▶ [What is being asked]: Only the lines from the line holding "subtotal: 702.17 -> 709.57" through the final line of the entries below are to be returned, exactly as they stand.

++++ Records

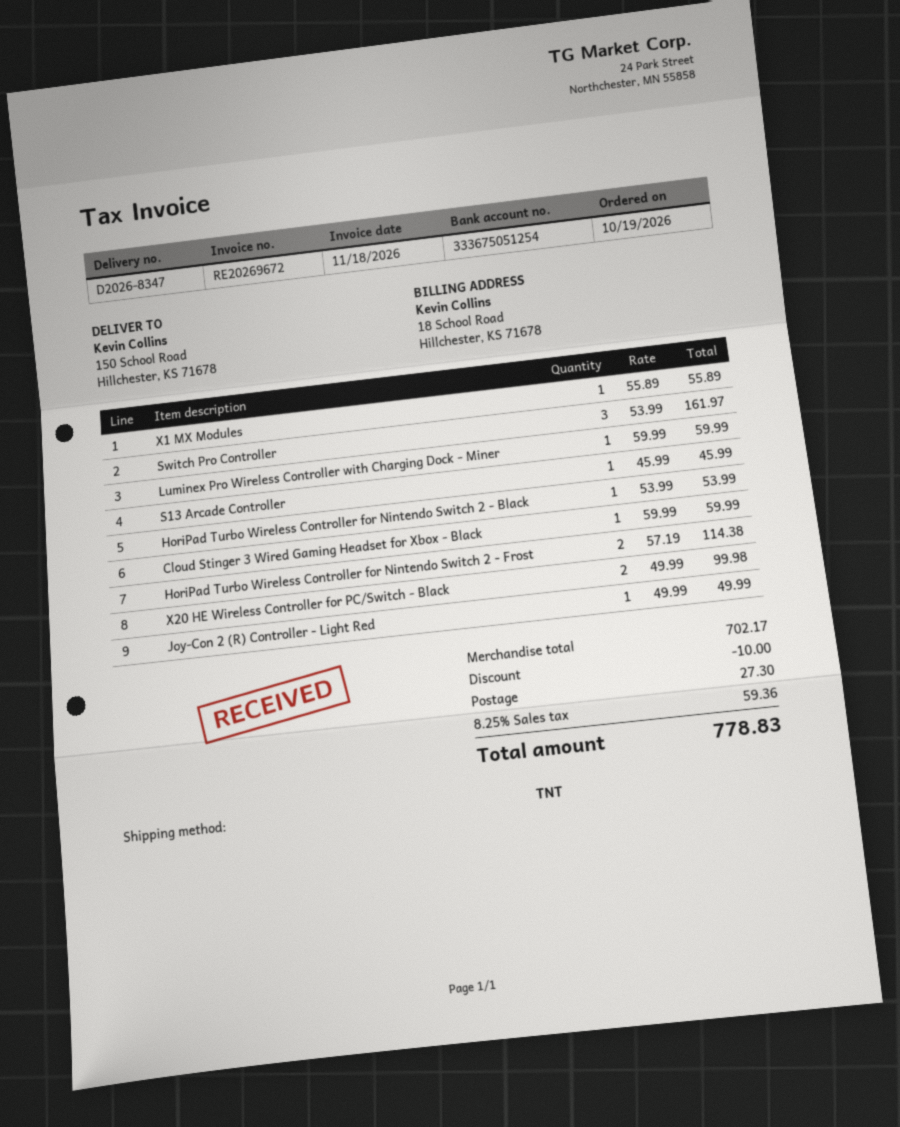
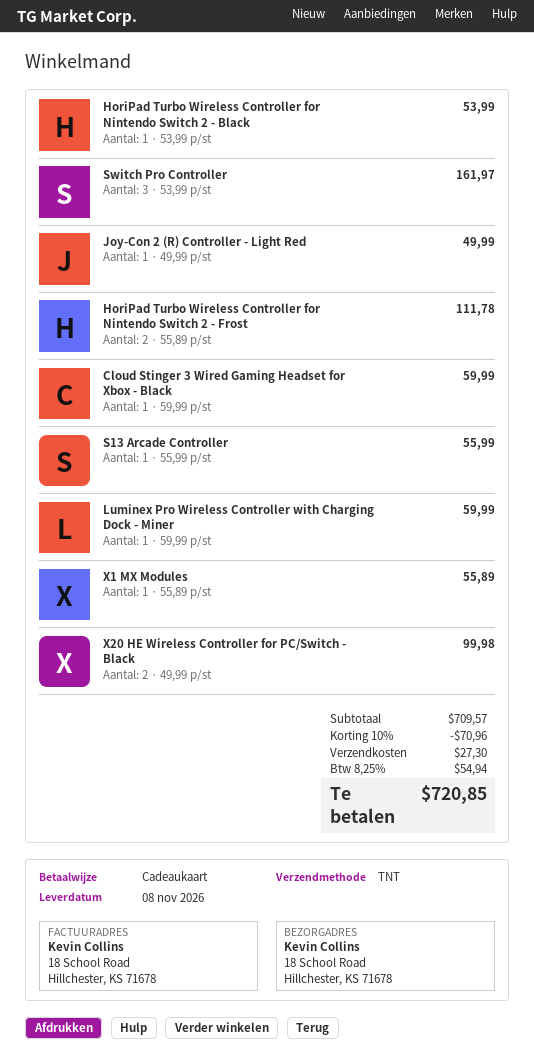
ship to: 150 School Road, Hillchester, KS 71678 -> 18 School Road, Hillchester, KS 71678
S13 Arcade Controller: 1 x 45.99 = 45.99 -> 1 x 55.99 = 55.99
HoriPad Turbo Wireless Controller for Nintendo Switch 2 - Frost: 2 x 57.19 = 114.38 -> 2 x 55.89 = 111.78
subtotal: 702.17 -> 709.57
discount: 10.00 -> 70.96
tax: 8.25% = 59.36 -> 8.25% = 54.94
total: 778.83 -> 720.85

++++++++

▶ [Answer for the task]:
subtotal: 702.17 -> 709.57
discount: 10.00 -> 70.96
tax: 8.25% = 59.36 -> 8.25% = 54.94
total: 778.83 -> 720.85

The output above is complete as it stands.